1. Security & robustness

utils.py — fetch() now has a 10s default timeout

urllib.request.urlopen() without a timeout will block indefinitely if a server hangs mid-response. Added timeout=10 as a keyword argument so callers can override if needed. Bright Sky's usage (station list download) is well within 10s.

parsers.py — assert → proper exceptions for external data validation

There were ~15 assert statements validating data from DWD files (product type, grid dimensions, byte counts, XML structure). Running Python with -O strips all assertions, silently turning these into no-ops. Replaced each with ValueError (bad data) or RuntimeError (architecture mismatch), with descriptive error messages that include the expected vs actual values. This affects MOSMIXParser._parse_stream, MOSMIXParser.parse_station, ObservationsParser.parse_records, RADOLANParser.parse_header, RADOLANParser.parse_data, and RadarParser.verify_meta.

2. Correctness

api.py — parse()/parse_url() raise ValueError for unrecognized filenames

Previously, if get_parser() returned None (no matching parser), both functions would call None() → TypeError: 'NoneType' is not callable. Now they raise a clear ValueError with the filename. get_parser() itself still returns None for no match (intentional — tested and used by Bright Sky).

parsers.py — MOSMIXParser.sanitize_records truthiness bug

The sanitization checks used if r['precipitation'] which is False for 0.0. This meant zero precipitation, zero wind speed, zero cloud cover all skipped validation. Changed all guards to is not None. The existing behavior happened to be correct by coincidence (0 is always valid), but the intent was wrong and would mask bugs if DWD ever produced e.g. cloud_cover = 0.0 alongside an impossible value in another field.

parsers.py — Wind direction uses % 360 instead of - 360

The old fix r['wind_direction'] -= 360 only corrects values in the 360–720 range. A value of 725° would become 365° (still invalid). Changed to % 360 which handles any value.
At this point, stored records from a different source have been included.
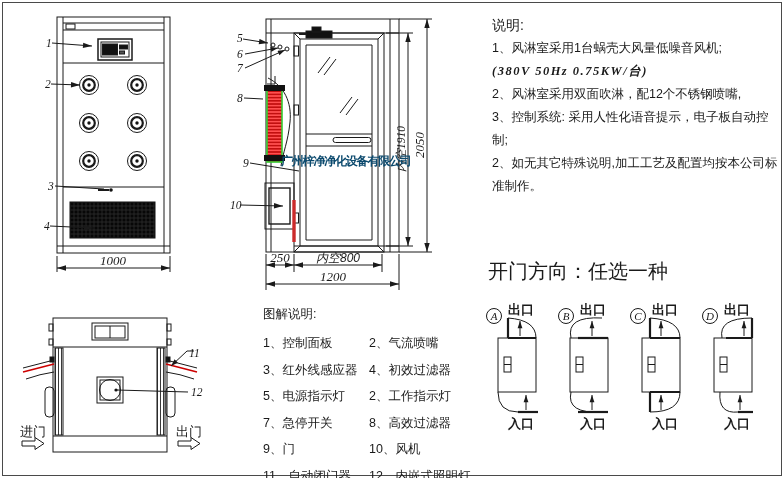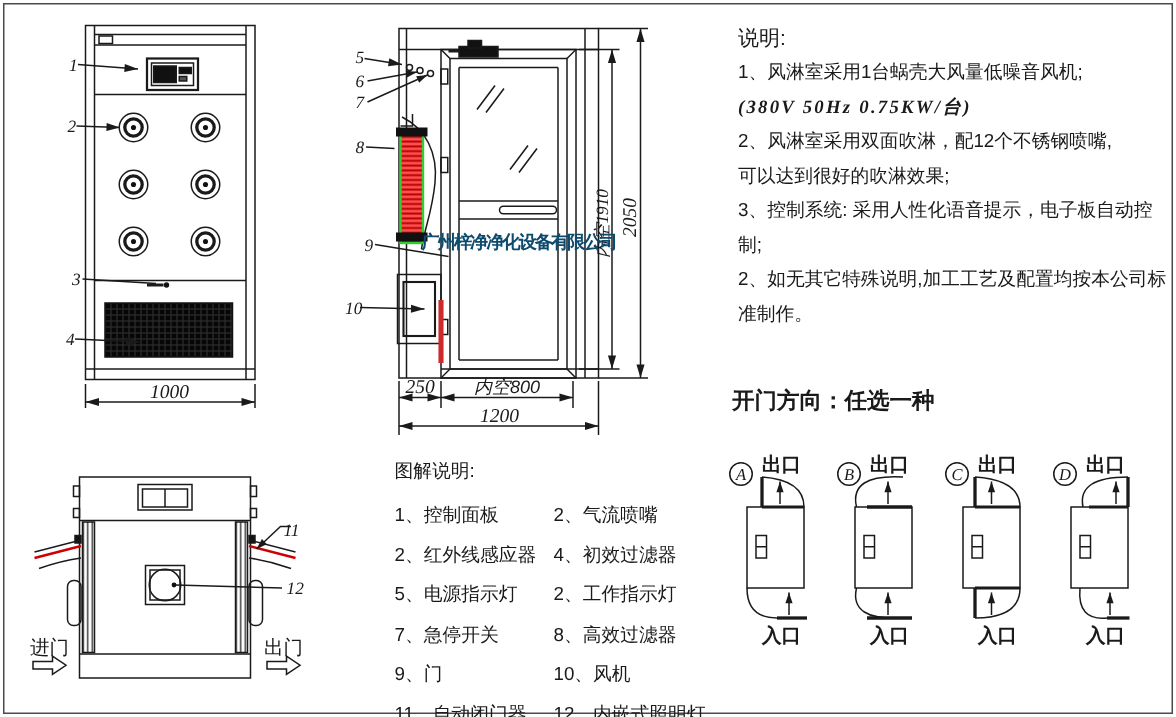"可以达到很好的吹淋效果;" div { html: <div>可以达到很好的吹淋效果;</div> -> none }
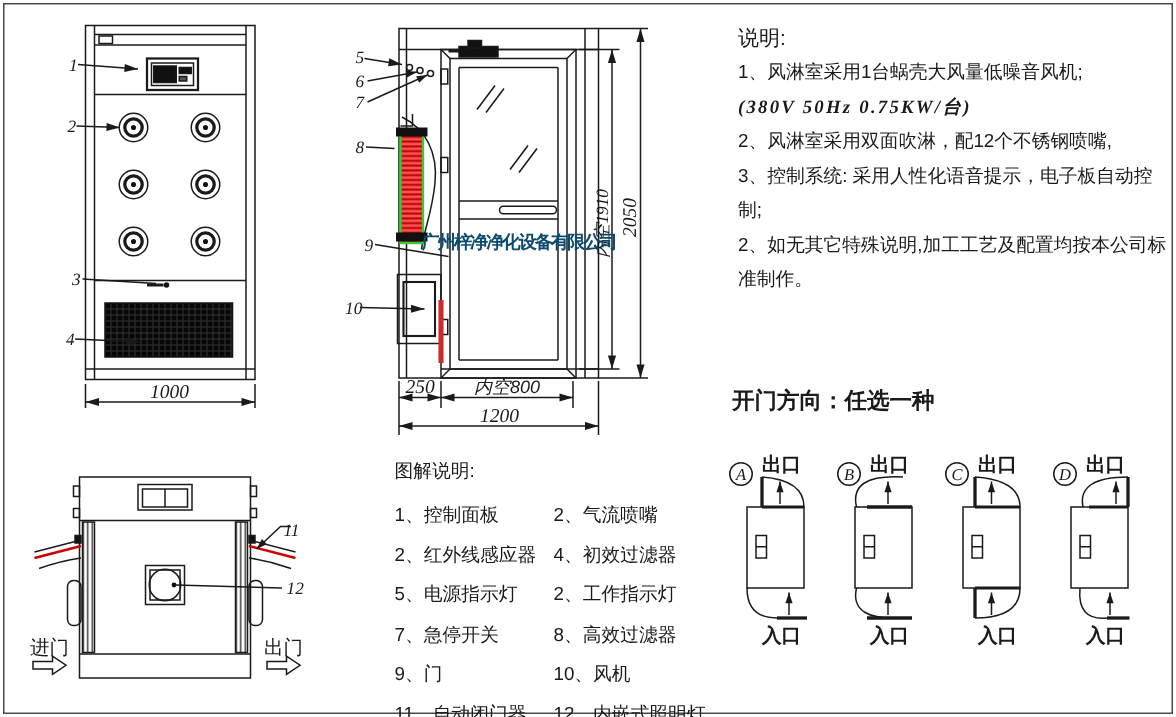"开门方向：任选一种" .door-title { font-size: 15px -> 20px; font-weight: bold -> normal }
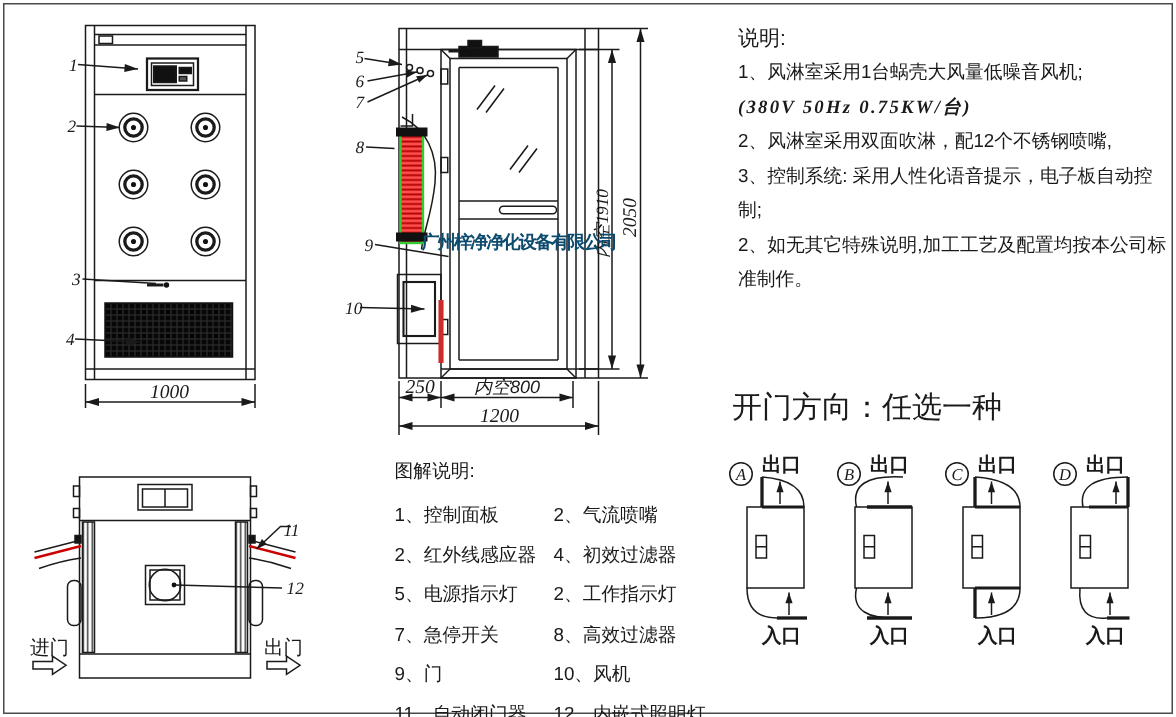"2、红外线感应器" div { text: 2 -> 3 }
parsers.py — PressureObservationsParser uses is None instead of not

if not elements['pressure_msl'] treats 0 as missing, triggering the barometric approximation for a valid zero reading. Changed to is None. (Atmospheric pressure is never 0 Pa in practice, but the semantic was wrong.)

parsers.py — CAPParser.sanitize_event Z-suffix in fromisoformat()

datetime.fromisoformat() doesn't accept Z as timezone on Python 3.9–3.10 (fixed in 3.11). The MOSMIX parser already had the re.sub(r'Z$', '+00:00', ...) workaround — applied the same pattern to CAP timestamp parsing for consistency across the supported Python range.

units.py — Document sentinel pattern in _find()

Added a docstring explaining that each condition mapping must end with a sentinel entry (value None) to avoid the last real entry "leaking" for codes above the highest key. This is a subtle invariant that's easy to break when adding new entries.

3. Performance

parsers.py — str.split() instead of re.split(r'\s+', ...) in MOSMIX

The comment says ~50% of parse time is spent in the value-splitting loop. str.split() (no args) splits on any whitespace and strips leading/trailing — identical behavior to re.split(r'\s+', s.strip()) but avoids regex overhead. This is a free micro-optimization in a hot loop.

4. Code quality

parsers.py — Remove broken data_length property from RadarParser

RadarParser.data_length references self.BYTES_PER_PIXEL which is defined on RADOLANParser, not RadarParser (they don't share an inheritance chain). Calling it would raise AttributeError. The property is unused — RadarParser reads HDF5 files which are self-describing, so no byte-count check is needed.

parsers.py — Deduplicate _is_tag() into base Parser class

MOSMIXParser._is_tag(element, tag, ns) and CAPParser._is_tag(element, tag) were near-identical (only differing in whether ns was a parameter or self.ns). Moved the 3-arg version to Parser as a @staticmethod. Updated CAPParser.parse_event() to pass self.ns explicitly.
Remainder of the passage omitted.